**Directions**
Output, exactly as written, the lines below starting at the line containing "[462,129,472,142] :) -> (842, 260) none" and ending at the line containing "[114,366,271,380] the audiobook". Drop the pictures and keep both end lines.

========================================

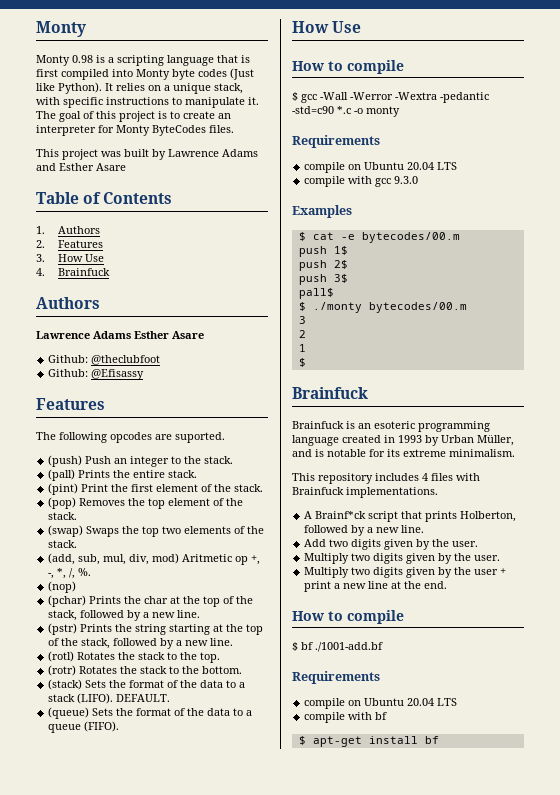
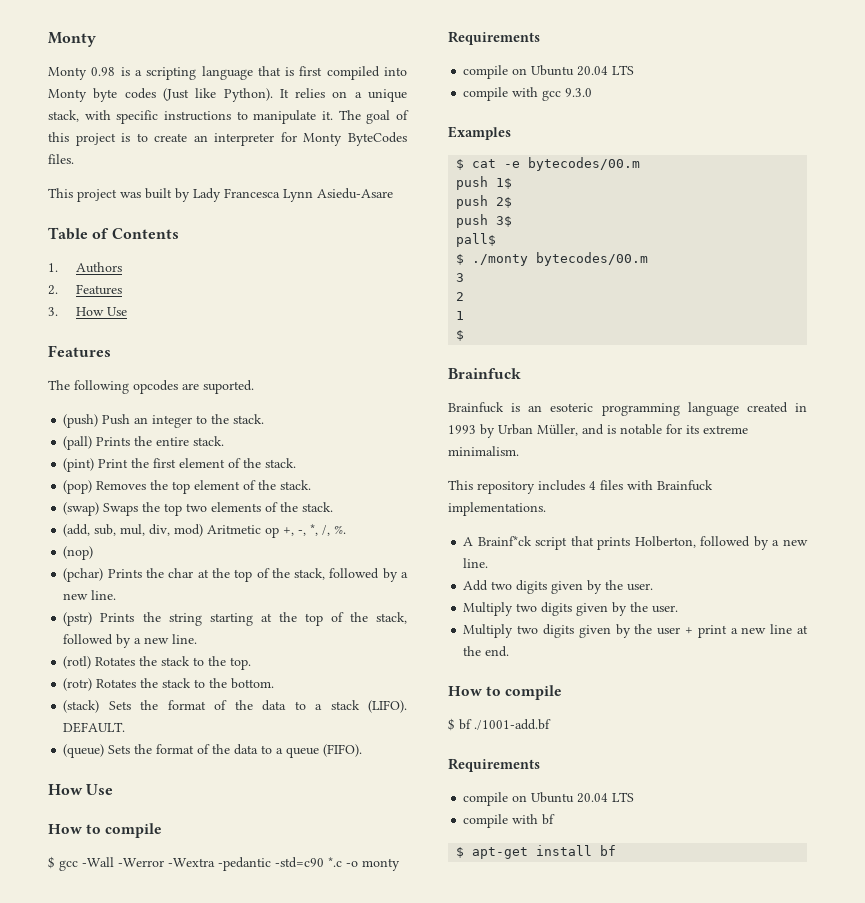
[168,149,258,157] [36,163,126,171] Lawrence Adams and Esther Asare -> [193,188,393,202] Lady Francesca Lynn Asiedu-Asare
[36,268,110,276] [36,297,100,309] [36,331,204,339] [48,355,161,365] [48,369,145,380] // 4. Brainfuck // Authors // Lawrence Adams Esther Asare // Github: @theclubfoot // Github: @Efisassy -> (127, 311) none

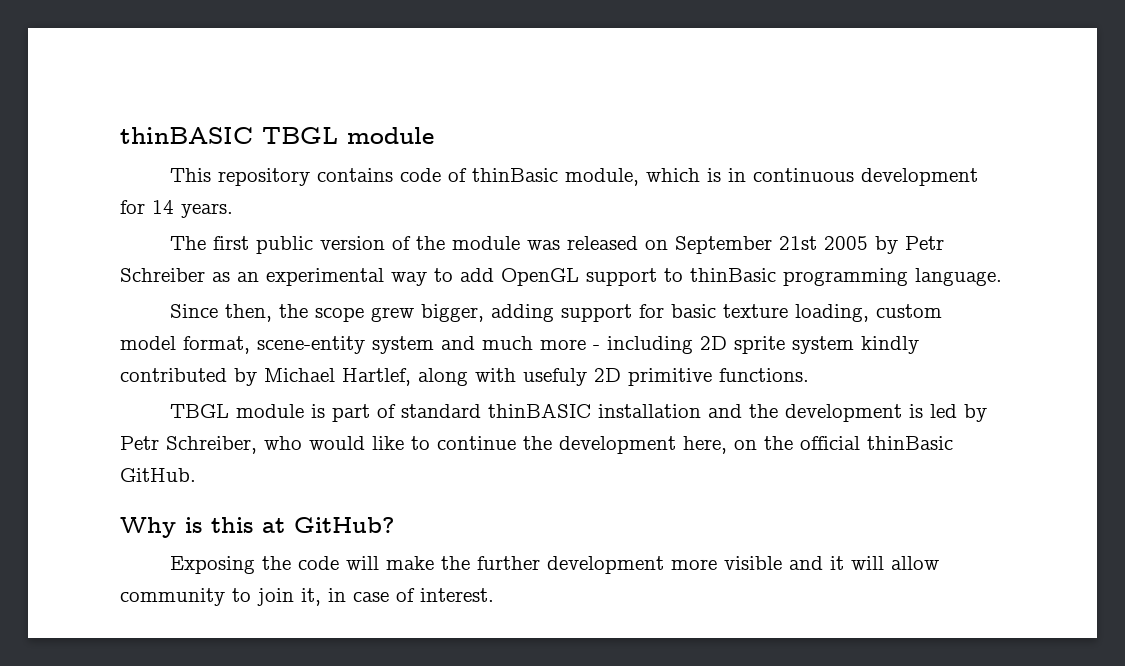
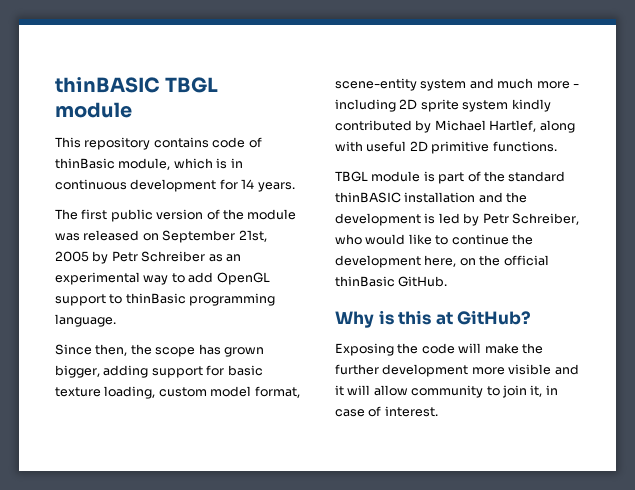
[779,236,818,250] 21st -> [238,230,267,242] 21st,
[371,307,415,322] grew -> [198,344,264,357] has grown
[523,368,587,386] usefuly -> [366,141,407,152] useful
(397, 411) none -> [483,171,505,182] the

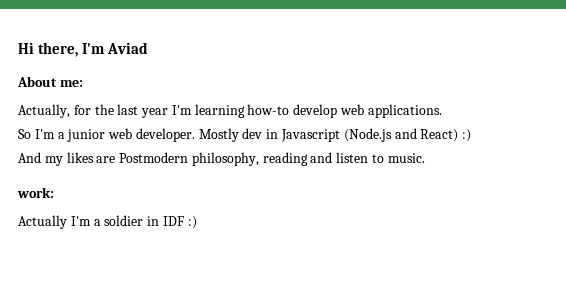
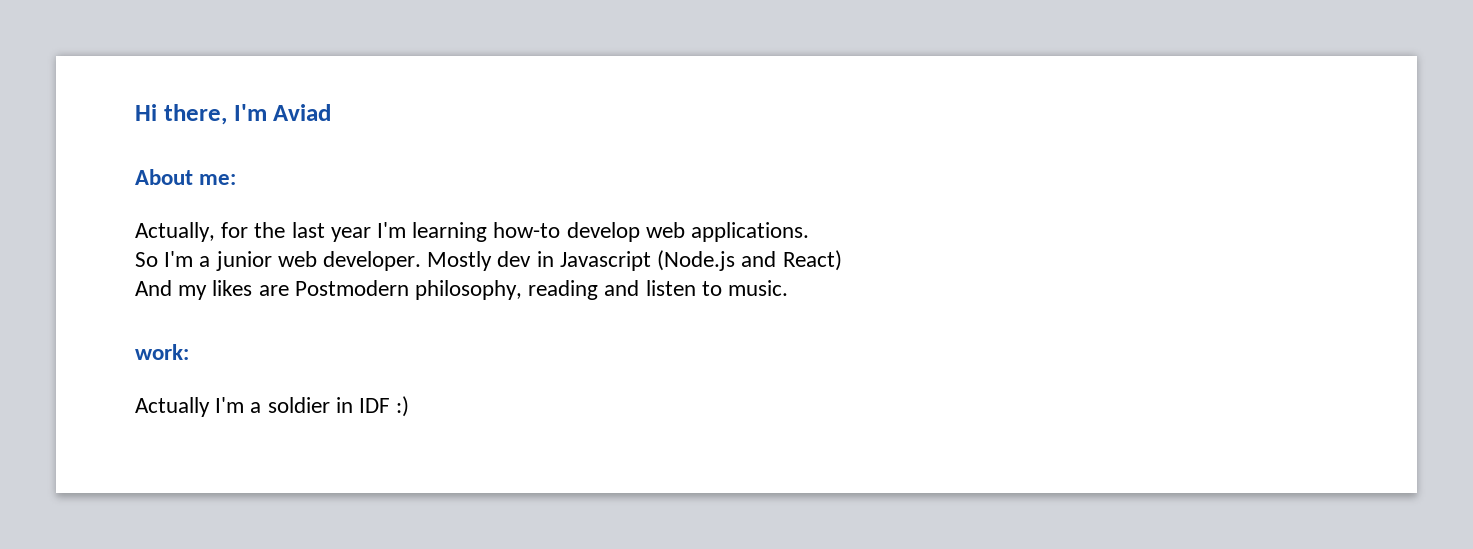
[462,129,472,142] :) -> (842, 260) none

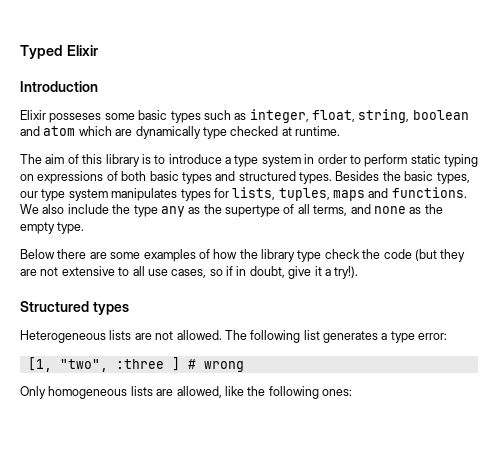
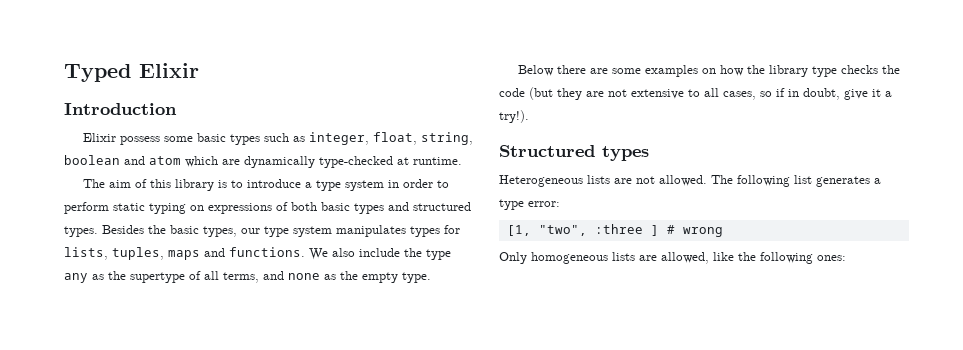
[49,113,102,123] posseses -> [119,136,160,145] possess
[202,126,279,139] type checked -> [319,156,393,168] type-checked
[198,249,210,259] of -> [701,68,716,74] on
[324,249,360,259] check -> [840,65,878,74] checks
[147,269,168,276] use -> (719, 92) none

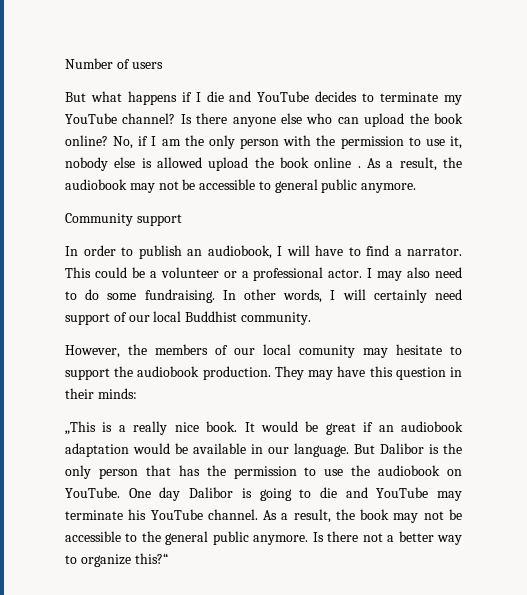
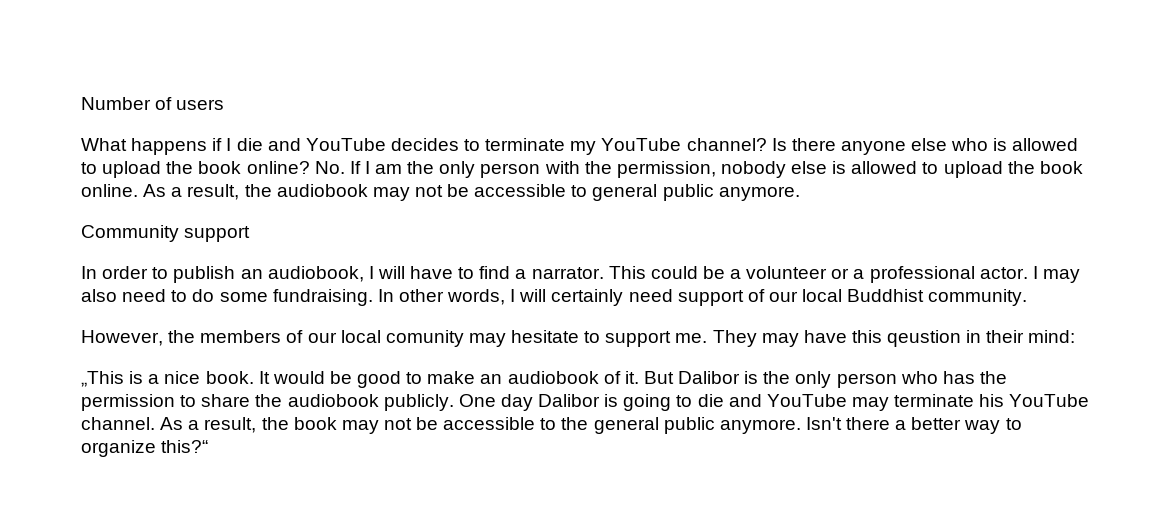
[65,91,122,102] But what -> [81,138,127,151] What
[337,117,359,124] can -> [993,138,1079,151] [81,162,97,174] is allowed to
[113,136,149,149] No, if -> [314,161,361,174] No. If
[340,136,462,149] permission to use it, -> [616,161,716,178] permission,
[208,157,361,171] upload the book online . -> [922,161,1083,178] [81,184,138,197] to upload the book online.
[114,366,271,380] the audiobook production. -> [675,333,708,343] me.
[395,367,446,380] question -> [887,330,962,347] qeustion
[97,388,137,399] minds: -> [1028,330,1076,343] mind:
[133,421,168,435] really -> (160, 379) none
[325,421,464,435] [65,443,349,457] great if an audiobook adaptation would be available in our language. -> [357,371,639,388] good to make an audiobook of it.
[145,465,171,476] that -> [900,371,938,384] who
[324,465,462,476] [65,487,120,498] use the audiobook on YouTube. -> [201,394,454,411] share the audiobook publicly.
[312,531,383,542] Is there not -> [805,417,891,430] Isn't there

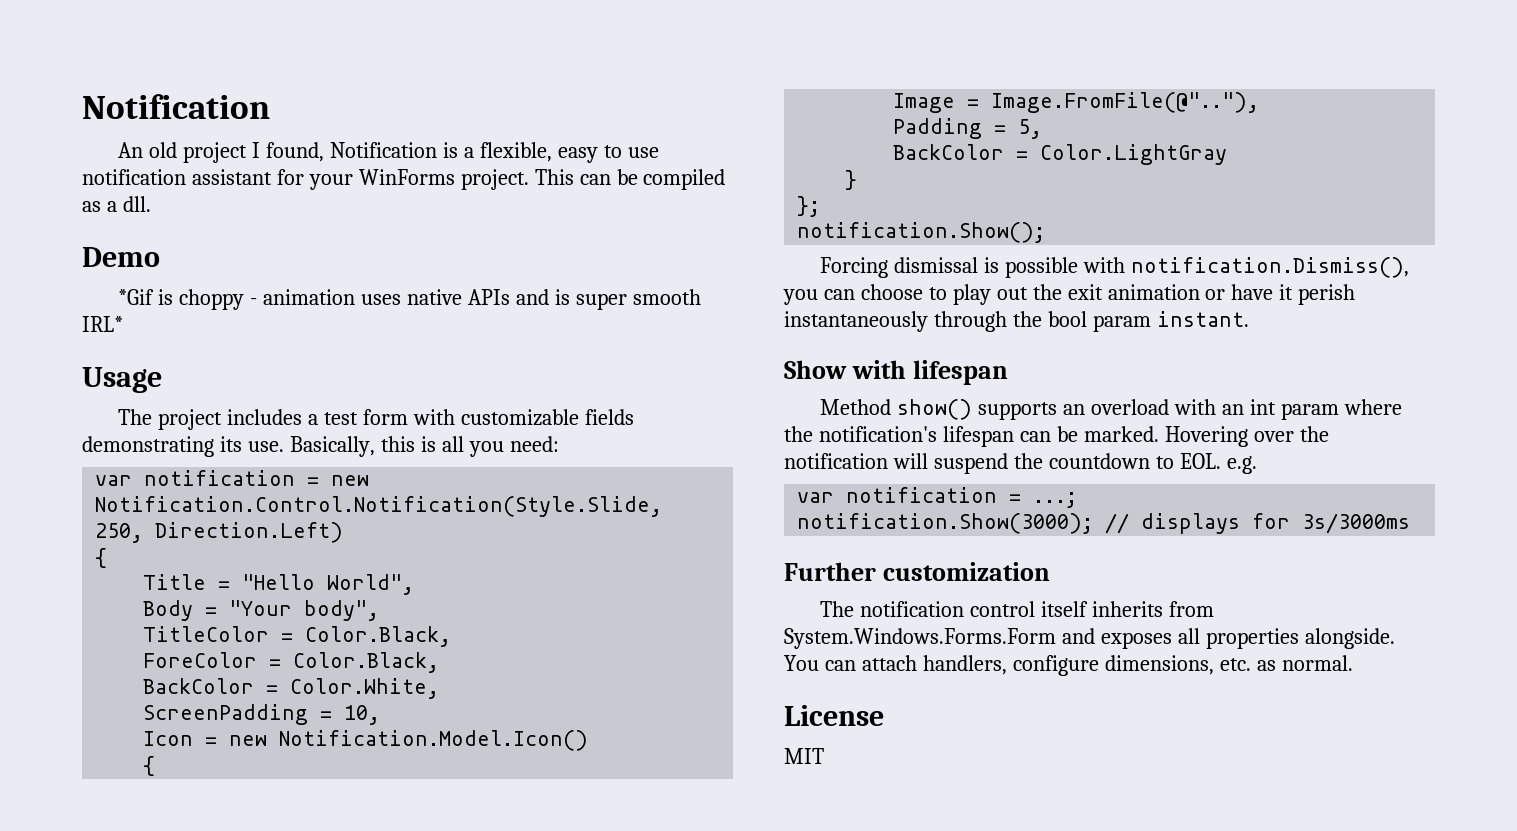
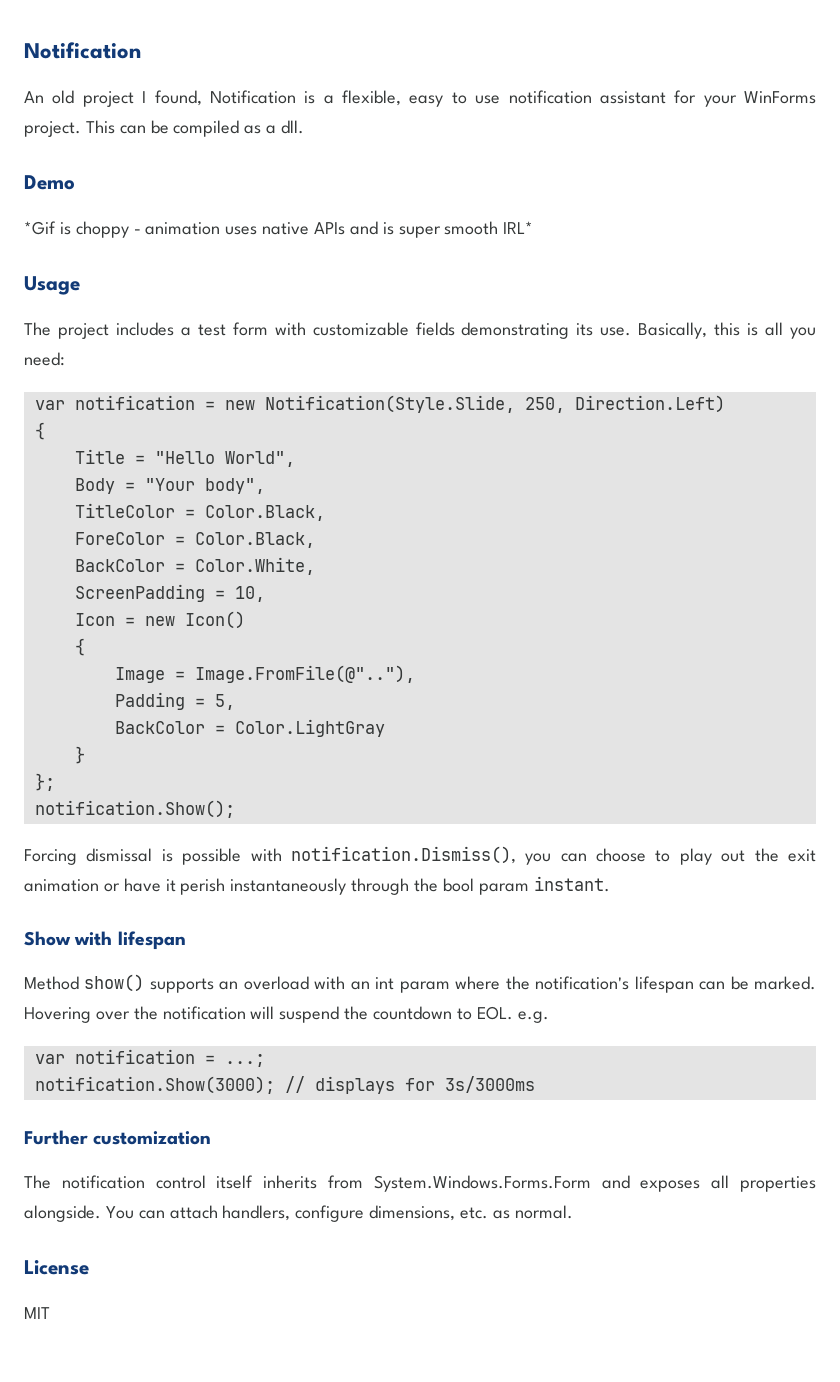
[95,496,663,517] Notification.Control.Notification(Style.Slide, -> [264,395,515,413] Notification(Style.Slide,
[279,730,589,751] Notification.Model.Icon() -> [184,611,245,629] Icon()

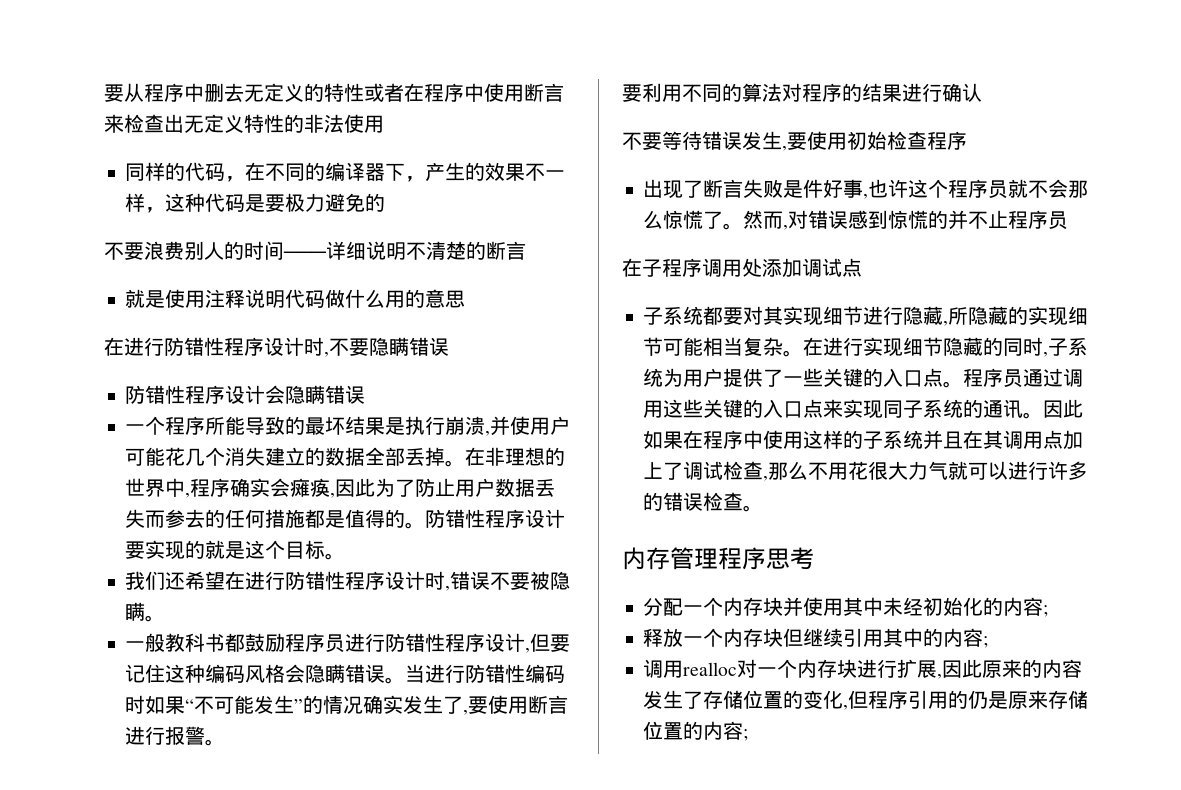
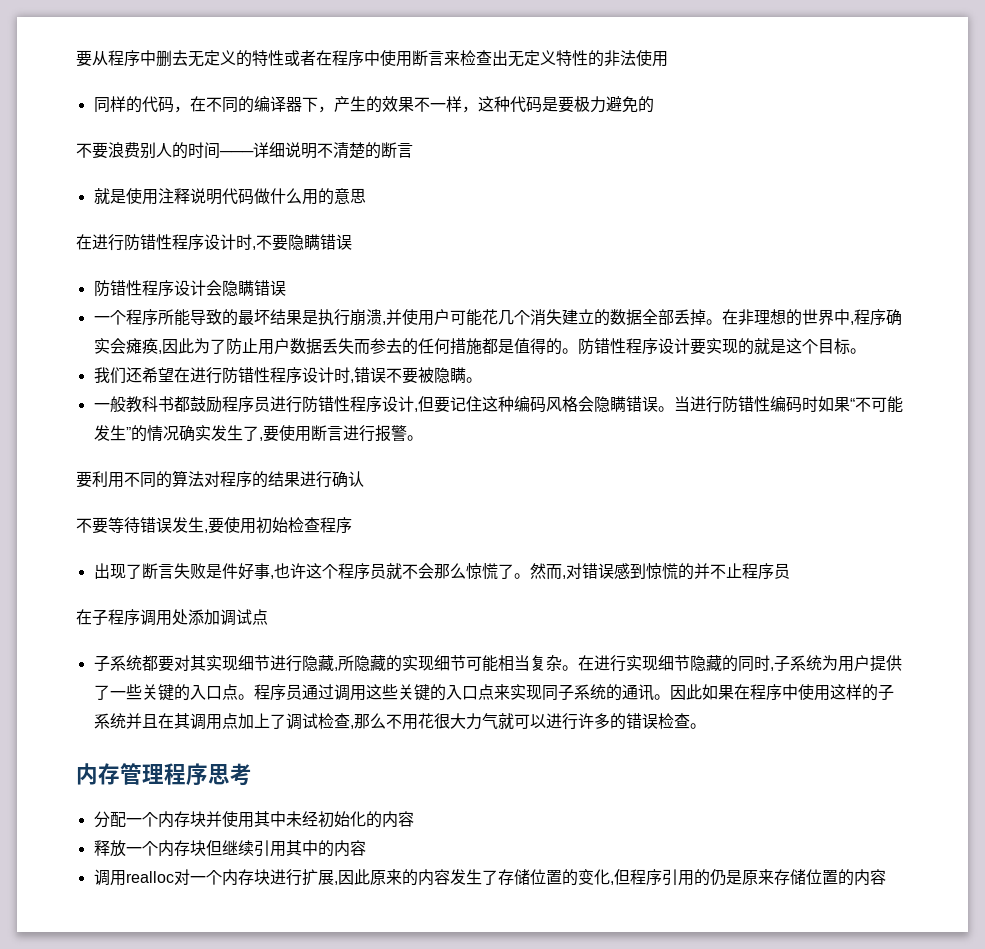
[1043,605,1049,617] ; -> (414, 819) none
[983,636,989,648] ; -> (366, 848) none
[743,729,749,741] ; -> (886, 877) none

========================================

**Solution for this task**
[462,129,472,142] :) -> (842, 260) none

[49,113,102,123] posseses -> [119,136,160,145] possess
[202,126,279,139] type checked -> [319,156,393,168] type-checked
[198,249,210,259] of -> [701,68,716,74] on
[324,249,360,259] check -> [840,65,878,74] checks
[147,269,168,276] use -> (719, 92) none

[65,91,122,102] But what -> [81,138,127,151] What
[337,117,359,124] can -> [993,138,1079,151] [81,162,97,174] is allowed to
[113,136,149,149] No, if -> [314,161,361,174] No. If
[340,136,462,149] permission to use it, -> [616,161,716,178] permission,
[208,157,361,171] upload the book online . -> [922,161,1083,178] [81,184,138,197] to upload the book online.
[114,366,271,380] the audiobook production. -> [675,333,708,343] me.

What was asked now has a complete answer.